18 апреля ей было так плохо, что судьи решили не мешкая попытаться получить от неё отречение. Кошон с несколькими своими сотрудниками явился в тюрьму. «Мы ей сказали, что эти магистры пришли к ней, движимые милосердием, чтобы посетить её при её болезни… Мы ей предложили выбрать кого-либо из учёных и просвещённых людей, кто мог бы соответствующим образом её наставлять… Мы добавили, что мы – люди церковные, что мы готовы содействовать спасению её души и тела… Если же она будет противиться, полагаясь на своё собственное чувство и на свою неопытную голову мы будем вынуждены от неё отказаться: пусть же она подумает об опасности, которая для неё от этого проистечёт; а мы стремимся её от этого избавить всеми нашими силами и всей нашей любовью».
– Очень вам благодарна за то, что вы мне говорите для моего спасения[29]. Но мне так плохо, что, мне кажется, я могу умереть. И если Богу будет угодно совершить надо мной Свою волю, я вас прошу разрешить мне исповедаться и принять моего Спасителя – и прошу вас похоронить меня в освящённой земле.
Очевидно, ей уже говорили, что если она умрёт обвинённой в ереси, её прах выкинут неизвестно куда. Кошон ей теперь это подтвердил: чтобы претендовать на права, какие имеют члены Церкви, она должна подчиниться церковному трибуналу.
Она ответила:
– Ничего другого я вам сейчас сказать не могу.
Они ей заметили, что чем больше она боится за свою жизнь, тем скорее ей следовало бы подумать о христианском погребении.
– Если тело умрёт в тюрьме, я надеюсь, что вы его похороните в освящённой земле.
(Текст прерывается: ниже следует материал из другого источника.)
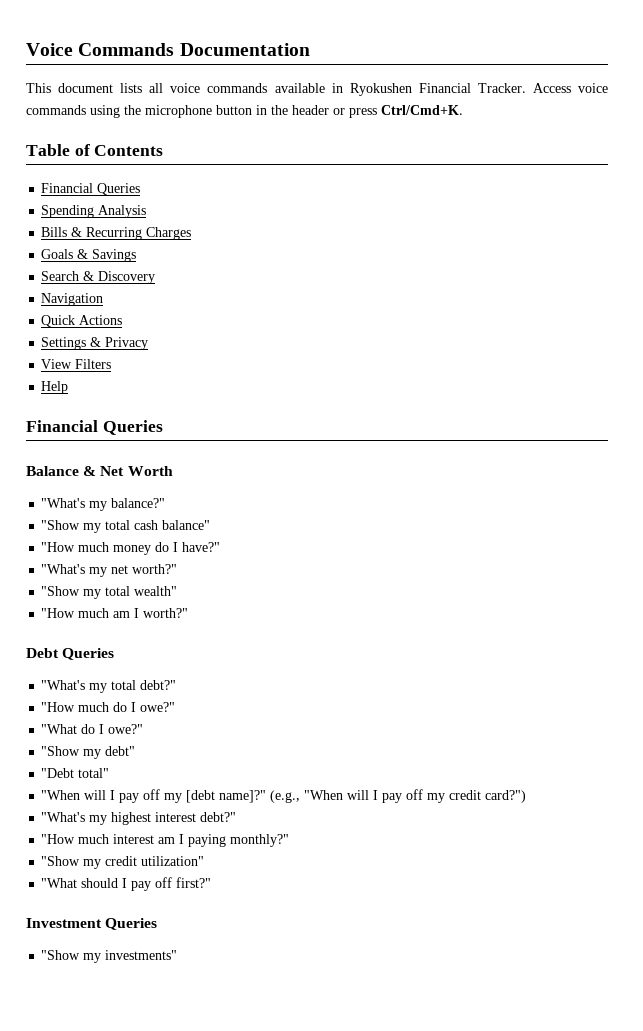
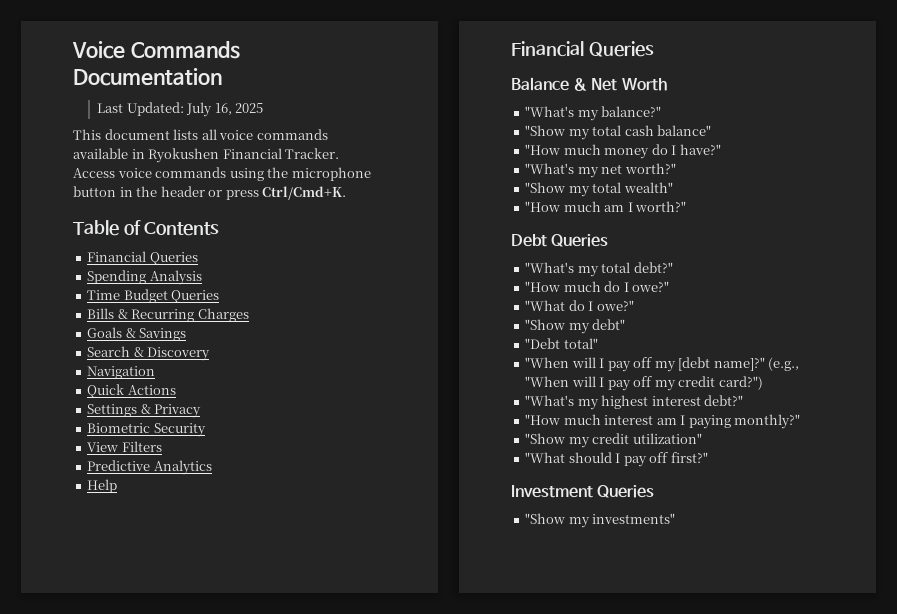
+ Last Updated: July 16, 2025
+ Time Budget Queries
+ Biometric Security
+ Predictive Analytics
А если вы этого не сделаете, я надеюсь на Господа.
Но ведь она говорила, что не хотела бы настаивать на том, что может в её словах оказаться противным христианской вере.
– Я полагаюсь на то, что уже ответила об этом, и полагаюсь на Господа.
А если бы к ней пришёл человек, который сам получил бы о ней откровение от Бога? (Всю эту казуистику преподносили девятнадцатилетней девушке, которая лежала в жару, почти умирающая.)
– Нет такого человека на свете, который пришёл бы ко мне и заявил бы, что получил обо мне откровение, – а я не узнала бы, правду он говорит или нет… Я узнала бы это от святой Екатерины и святой Маргариты.
Но ведь Бог может давать откровения людям, которых она не знает?
– Конечно да! Но не получив знака, я не поверила бы никому, ни мужчине, ни женщине.
А Священное Писание дано Богом или как?
– Вы ведь знаете, что да! И нужно знать, что да…
Пусть же она подчинится воинствующей Церкви.
– Что бы со мной ни произошло, я не сделаю и не скажу ничего, кроме того, что я говорила во время процесса.